Your task:
From the first line to the last, please print the entries exactly, omitting pictures.
---
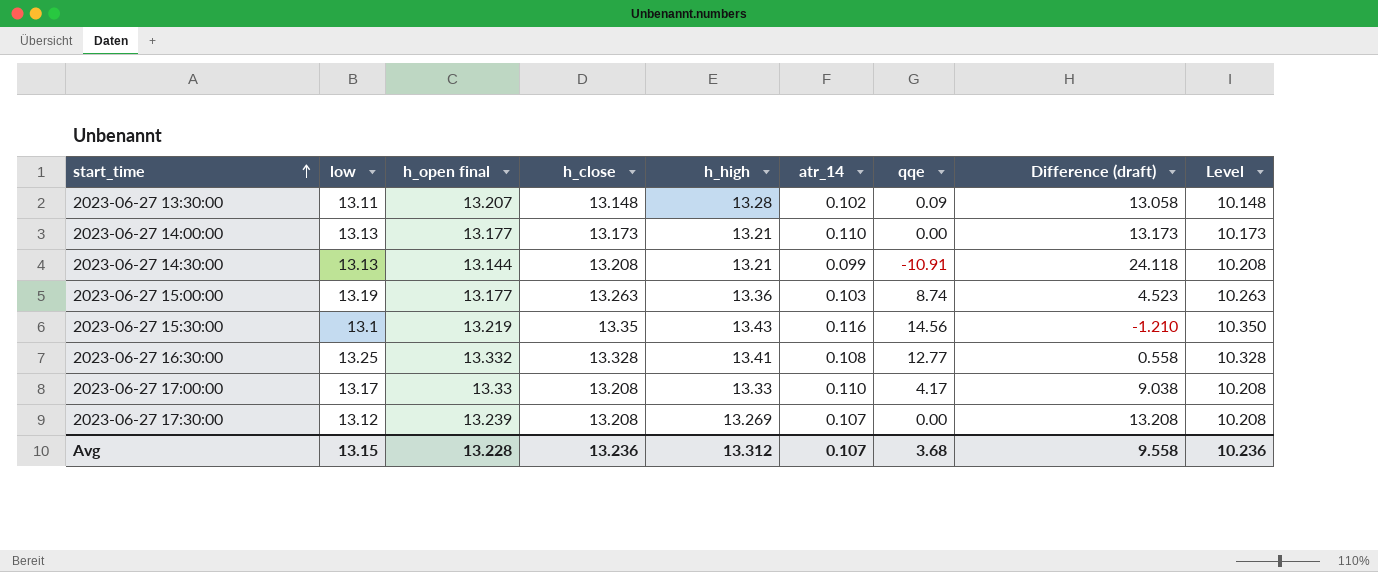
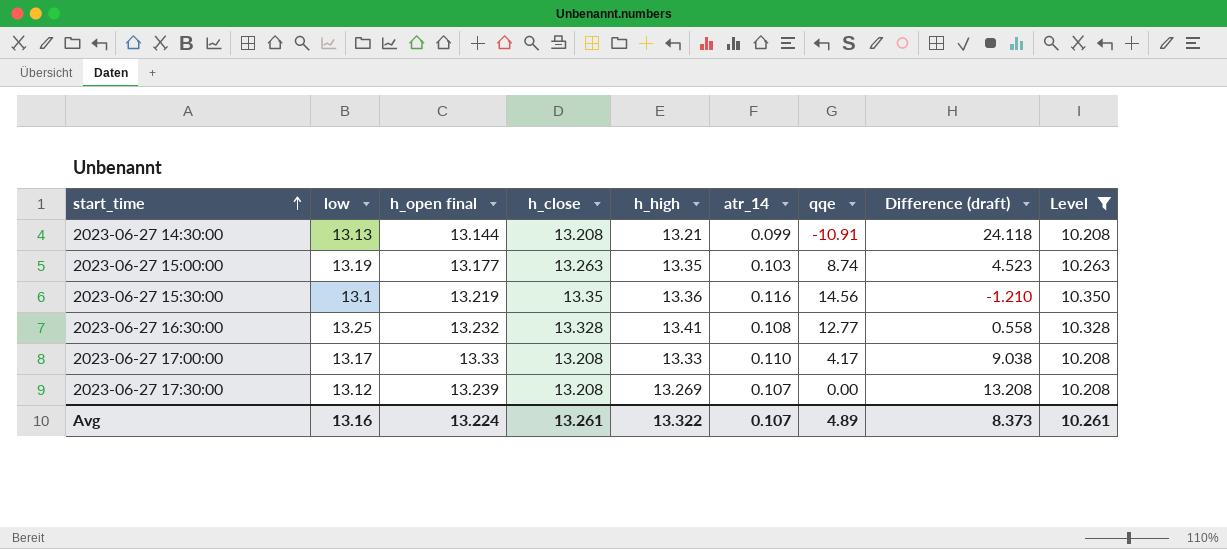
filter: none -> Level >= 10.208
2023-06-27 15:00:00 | h_high: 13.36 -> 13.35
2023-06-27 15:30:00 | h_high: 13.43 -> 13.36
2023-06-27 16:30:00 | h_open final: 13.332 -> 13.232
Avg | low: 13.15 -> 13.16
Avg | h_open final: 13.228 -> 13.224
Avg | h_close: 13.236 -> 13.261
Avg | h_high: 13.312 -> 13.322
Avg | qqe: 3.68 -> 4.89
Avg | Difference (draft): 9.558 -> 8.373
Avg | Level: 10.236 -> 10.261

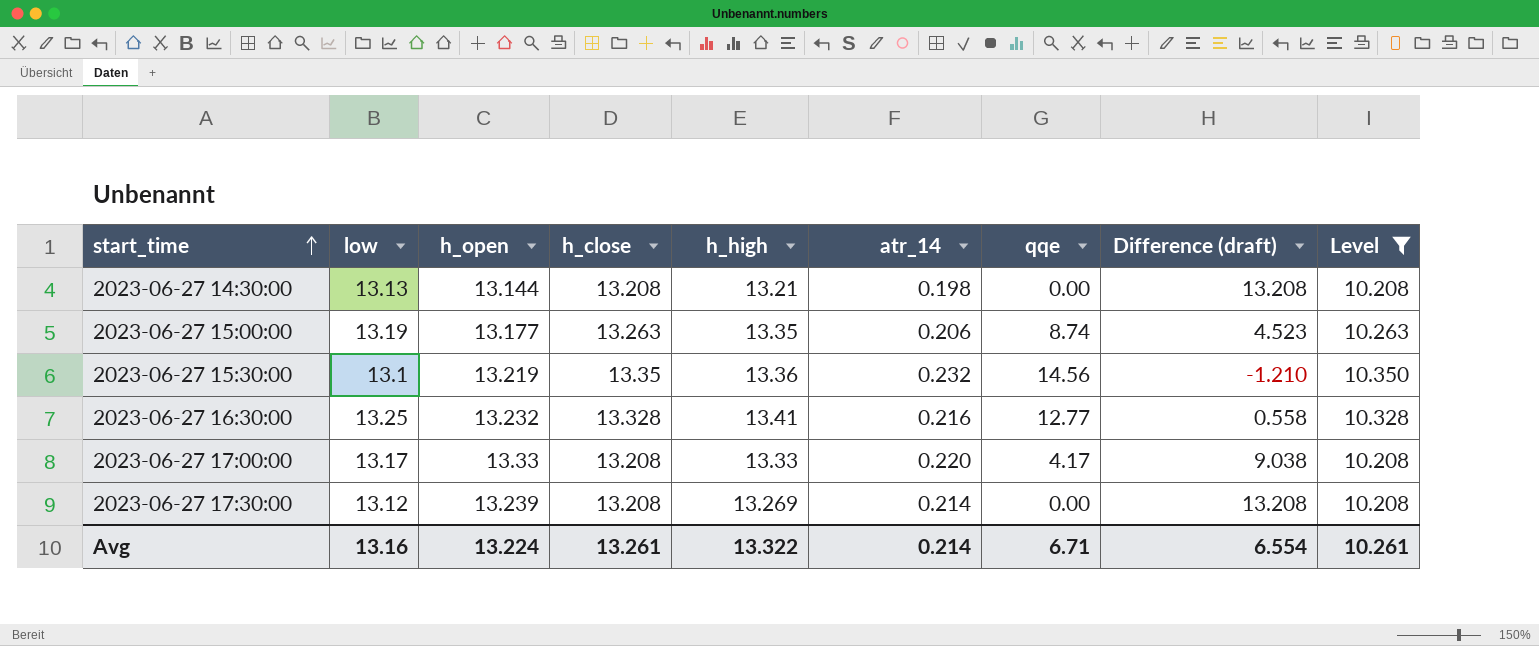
column name: h_open final -> h_open
2023-06-27 14:30:00 | atr_14: 0.099 -> 0.198
2023-06-27 14:30:00 | qqe: -10.91 -> 0.00
2023-06-27 14:30:00 | Difference (draft): 24.118 -> 13.208
2023-06-27 15:00:00 | atr_14: 0.103 -> 0.206
2023-06-27 15:30:00 | atr_14: 0.116 -> 0.232
2023-06-27 16:30:00 | atr_14: 0.108 -> 0.216
2023-06-27 17:00:00 | atr_14: 0.110 -> 0.220
2023-06-27 17:30:00 | atr_14: 0.107 -> 0.214
Avg | atr_14: 0.107 -> 0.214
Avg | qqe: 4.89 -> 6.71
Avg | Difference (draft): 8.373 -> 6.554

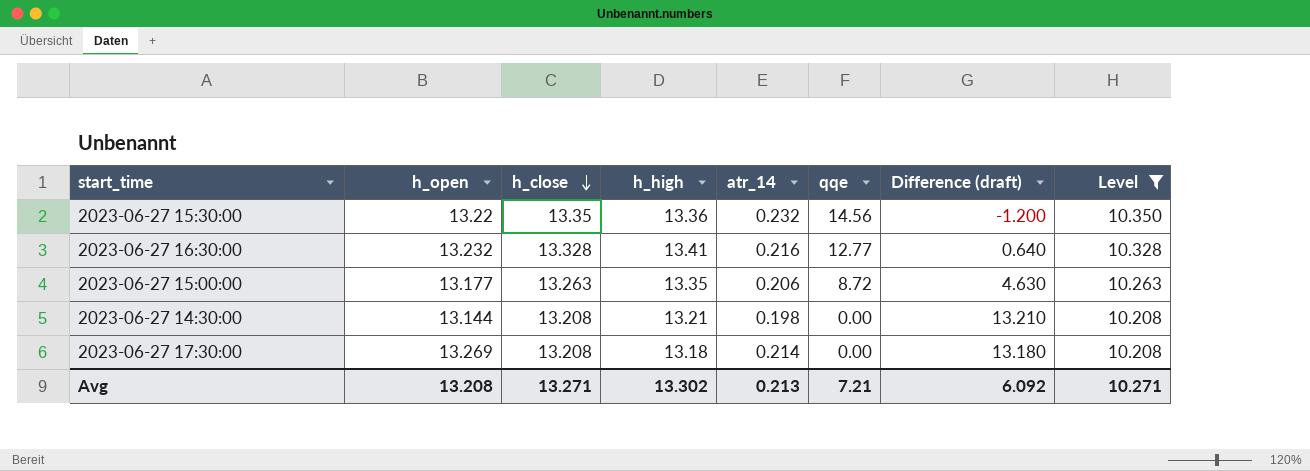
row order: start_time ascending -> h_close descending
column low | position: 2 -> none
column Difference (draft) | formula: [h_close] - [qqe] -> [h_high] - [qqe]
row 2023-06-27 17:00:00: 13.17 | 13.33 | 13.208 | 13.33 | 0.220 | 4.17 | 9.038 | 10.208 -> none
2023-06-27 15:30:00 | h_open: 13.219 -> 13.22
2023-06-27 15:00:00 | qqe: 8.74 -> 8.72
2023-06-27 17:30:00 | h_open: 13.239 -> 13.269
2023-06-27 17:30:00 | h_high: 13.269 -> 13.18
Avg | h_open: 13.224 -> 13.208
Avg | h_close: 13.261 -> 13.271
Avg | h_high: 13.322 -> 13.302
Avg | atr_14: 0.214 -> 0.213
Avg | qqe: 6.71 -> 7.21
Avg | Difference (draft): 6.554 -> 6.092
Avg | Level: 10.261 -> 10.271

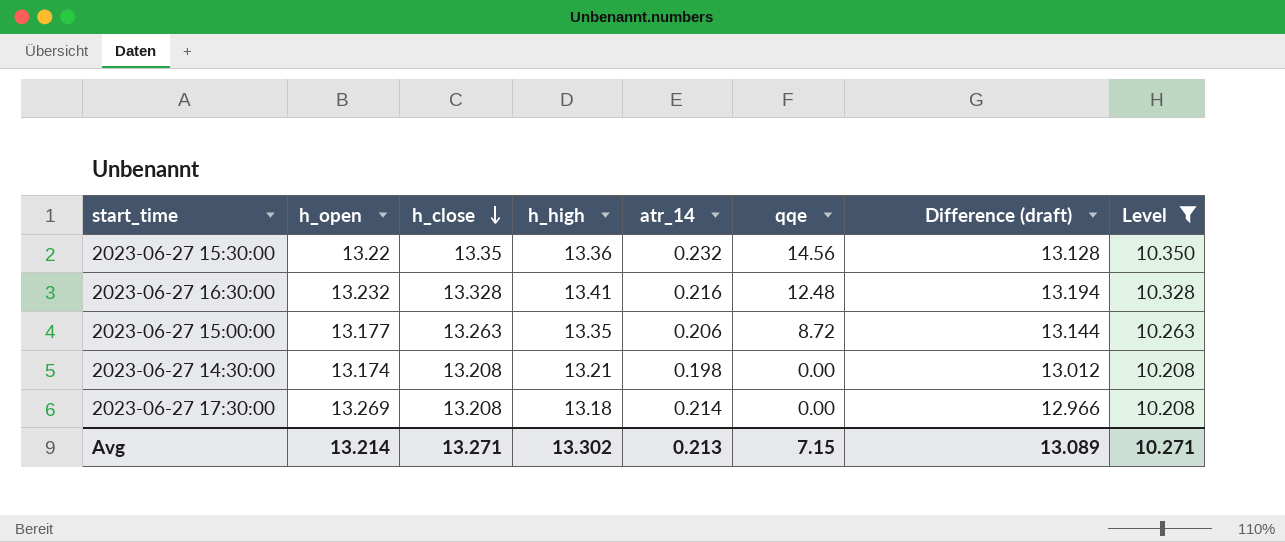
column Difference (draft) | formula: [h_high] - [qqe] -> [h_high] - [atr_14]
2023-06-27 16:30:00 | qqe: 12.77 -> 12.48
2023-06-27 14:30:00 | h_open: 13.144 -> 13.174
Avg | h_open: 13.208 -> 13.214
Avg | qqe: 7.21 -> 7.15
Avg | Difference (draft): 6.092 -> 13.089

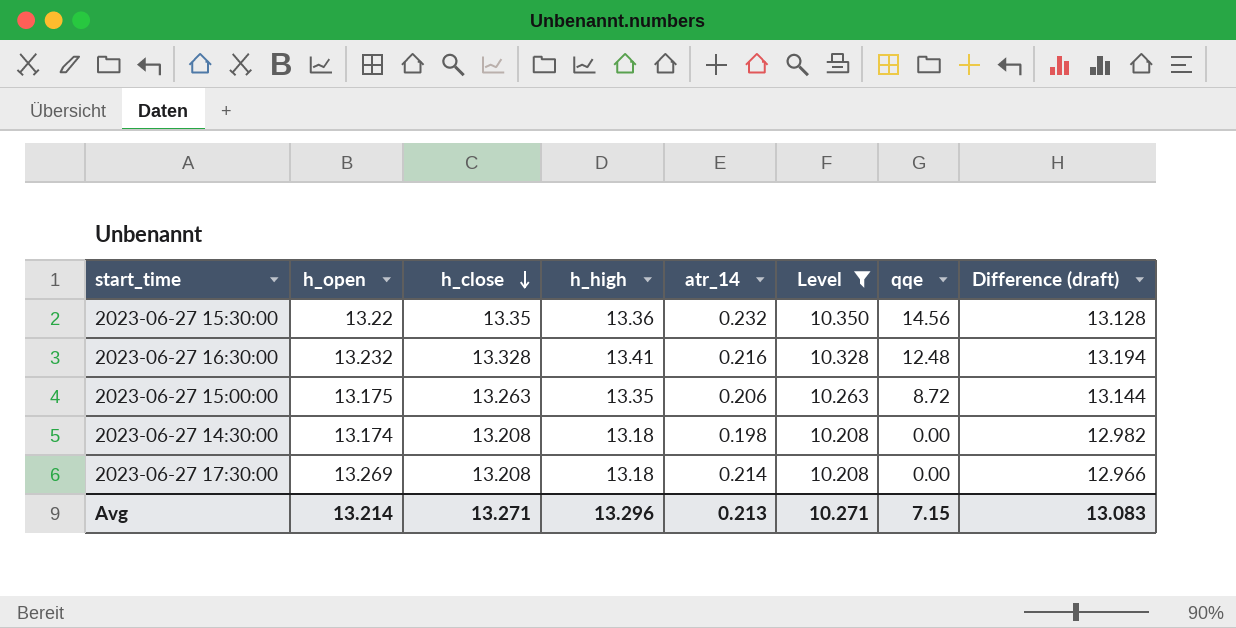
column Level | position: 8 -> 6
2023-06-27 15:00:00 | h_open: 13.177 -> 13.175
2023-06-27 14:30:00 | h_high: 13.21 -> 13.18
2023-06-27 14:30:00 | Difference (draft): 13.012 -> 12.982
Avg | h_high: 13.302 -> 13.296
Avg | Difference (draft): 13.089 -> 13.083

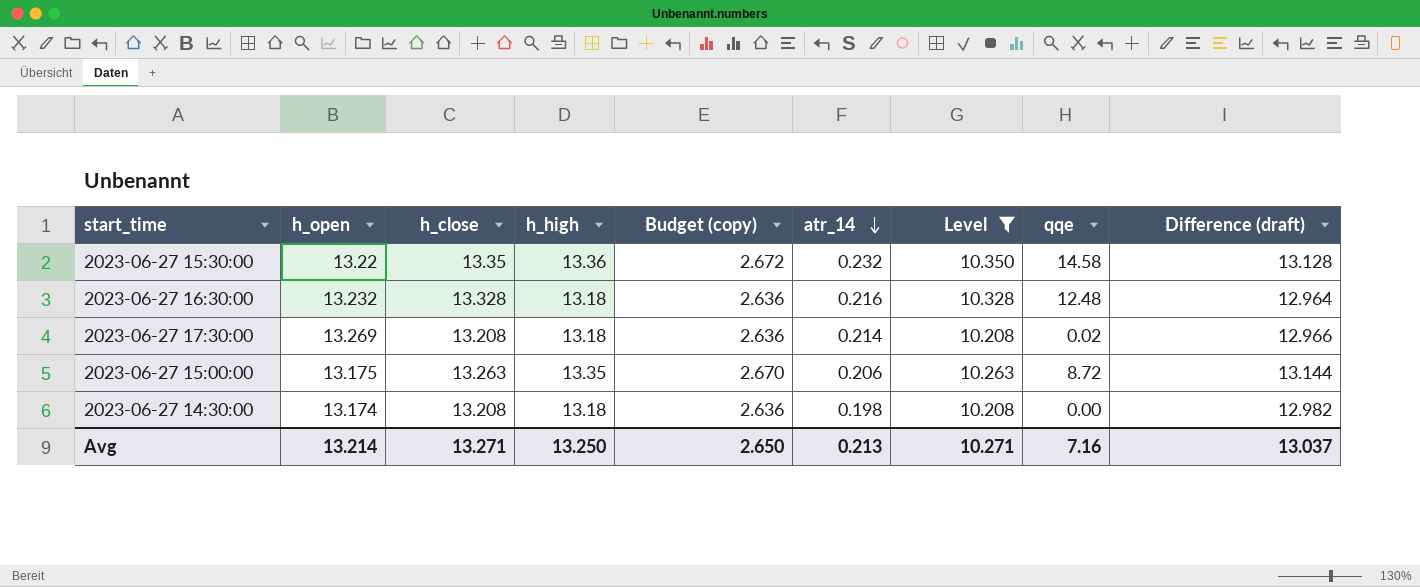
row order: h_close descending -> atr_14 descending
column Budget (copy) | formula: none -> [h_high] * 0.2
2023-06-27 15:30:00 | qqe: 14.56 -> 14.58
2023-06-27 16:30:00 | h_high: 13.41 -> 13.18
2023-06-27 16:30:00 | Difference (draft): 13.194 -> 12.964
2023-06-27 17:30:00 | qqe: 0.00 -> 0.02
Avg | h_high: 13.296 -> 13.250
Avg | qqe: 7.15 -> 7.16
Avg | Difference (draft): 13.083 -> 13.037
---
Worked solution:
filter: none -> Level >= 10.208
2023-06-27 15:00:00 | h_high: 13.36 -> 13.35
2023-06-27 15:30:00 | h_high: 13.43 -> 13.36
2023-06-27 16:30:00 | h_open final: 13.332 -> 13.232
Avg | low: 13.15 -> 13.16
Avg | h_open final: 13.228 -> 13.224
Avg | h_close: 13.236 -> 13.261
Avg | h_high: 13.312 -> 13.322
Avg | qqe: 3.68 -> 4.89
Avg | Difference (draft): 9.558 -> 8.373
Avg | Level: 10.236 -> 10.261

column name: h_open final -> h_open
2023-06-27 14:30:00 | atr_14: 0.099 -> 0.198
2023-06-27 14:30:00 | qqe: -10.91 -> 0.00
2023-06-27 14:30:00 | Difference (draft): 24.118 -> 13.208
2023-06-27 15:00:00 | atr_14: 0.103 -> 0.206
2023-06-27 15:30:00 | atr_14: 0.116 -> 0.232
2023-06-27 16:30:00 | atr_14: 0.108 -> 0.216
2023-06-27 17:00:00 | atr_14: 0.110 -> 0.220
2023-06-27 17:30:00 | atr_14: 0.107 -> 0.214
Avg | atr_14: 0.107 -> 0.214
Avg | qqe: 4.89 -> 6.71
Avg | Difference (draft): 8.373 -> 6.554

row order: start_time ascending -> h_close descending
column low | position: 2 -> none
column Difference (draft) | formula: [h_close] - [qqe] -> [h_high] - [qqe]
row 2023-06-27 17:00:00: 13.17 | 13.33 | 13.208 | 13.33 | 0.220 | 4.17 | 9.038 | 10.208 -> none
2023-06-27 15:30:00 | h_open: 13.219 -> 13.22
2023-06-27 15:00:00 | qqe: 8.74 -> 8.72
2023-06-27 17:30:00 | h_open: 13.239 -> 13.269
2023-06-27 17:30:00 | h_high: 13.269 -> 13.18
Avg | h_open: 13.224 -> 13.208
Avg | h_close: 13.261 -> 13.271
Avg | h_high: 13.322 -> 13.302
Avg | atr_14: 0.214 -> 0.213
Avg | qqe: 6.71 -> 7.21
Avg | Difference (draft): 6.554 -> 6.092
Avg | Level: 10.261 -> 10.271

column Difference (draft) | formula: [h_high] - [qqe] -> [h_high] - [atr_14]
2023-06-27 16:30:00 | qqe: 12.77 -> 12.48
2023-06-27 14:30:00 | h_open: 13.144 -> 13.174
Avg | h_open: 13.208 -> 13.214
Avg | qqe: 7.21 -> 7.15
Avg | Difference (draft): 6.092 -> 13.089

column Level | position: 8 -> 6
2023-06-27 15:00:00 | h_open: 13.177 -> 13.175
2023-06-27 14:30:00 | h_high: 13.21 -> 13.18
2023-06-27 14:30:00 | Difference (draft): 13.012 -> 12.982
Avg | h_high: 13.302 -> 13.296
Avg | Difference (draft): 13.089 -> 13.083

row order: h_close descending -> atr_14 descending
column Budget (copy) | formula: none -> [h_high] * 0.2
2023-06-27 15:30:00 | qqe: 14.56 -> 14.58
2023-06-27 16:30:00 | h_high: 13.41 -> 13.18
2023-06-27 16:30:00 | Difference (draft): 13.194 -> 12.964
2023-06-27 17:30:00 | qqe: 0.00 -> 0.02
Avg | h_high: 13.296 -> 13.250
Avg | qqe: 7.15 -> 7.16
Avg | Difference (draft): 13.083 -> 13.037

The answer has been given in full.